Start of Given entries

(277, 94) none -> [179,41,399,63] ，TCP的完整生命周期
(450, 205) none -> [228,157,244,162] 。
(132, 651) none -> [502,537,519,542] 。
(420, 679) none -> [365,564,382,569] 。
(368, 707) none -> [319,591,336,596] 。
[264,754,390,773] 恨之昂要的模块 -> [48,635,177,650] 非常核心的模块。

End of Given entries
Start of Given entries

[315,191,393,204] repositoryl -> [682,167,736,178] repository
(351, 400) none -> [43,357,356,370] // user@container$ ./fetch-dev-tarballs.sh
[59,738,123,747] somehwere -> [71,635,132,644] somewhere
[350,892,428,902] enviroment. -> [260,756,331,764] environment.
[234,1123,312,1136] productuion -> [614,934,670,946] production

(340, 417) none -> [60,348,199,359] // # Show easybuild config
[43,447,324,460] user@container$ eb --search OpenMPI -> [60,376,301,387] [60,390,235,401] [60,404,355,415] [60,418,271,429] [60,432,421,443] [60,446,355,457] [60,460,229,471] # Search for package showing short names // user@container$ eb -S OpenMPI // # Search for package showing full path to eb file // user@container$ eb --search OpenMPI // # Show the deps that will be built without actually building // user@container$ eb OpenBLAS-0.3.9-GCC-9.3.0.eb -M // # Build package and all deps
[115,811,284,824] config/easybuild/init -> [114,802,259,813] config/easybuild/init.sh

End of Given entries

* _Your goal_: Go through the records above and return every line that holds the string "container".

* _Exercise output_:
(351, 400) none -> [43,357,356,370] // user@container$ ./fetch-dev-tarballs.sh
[43,447,324,460] user@container$ eb --search OpenMPI -> [60,376,301,387] [60,390,235,401] [60,404,355,415] [60,418,271,429] [60,432,421,443] [60,446,355,457] [60,460,229,471] # Search for package showing short names // user@container$ eb -S OpenMPI // # Search for package showing full path to eb file // user@container$ eb --search OpenMPI // # Show the deps that will be built without actually building // user@container$ eb OpenBLAS-0.3.9-GCC-9.3.0.eb -M // # Build package and all deps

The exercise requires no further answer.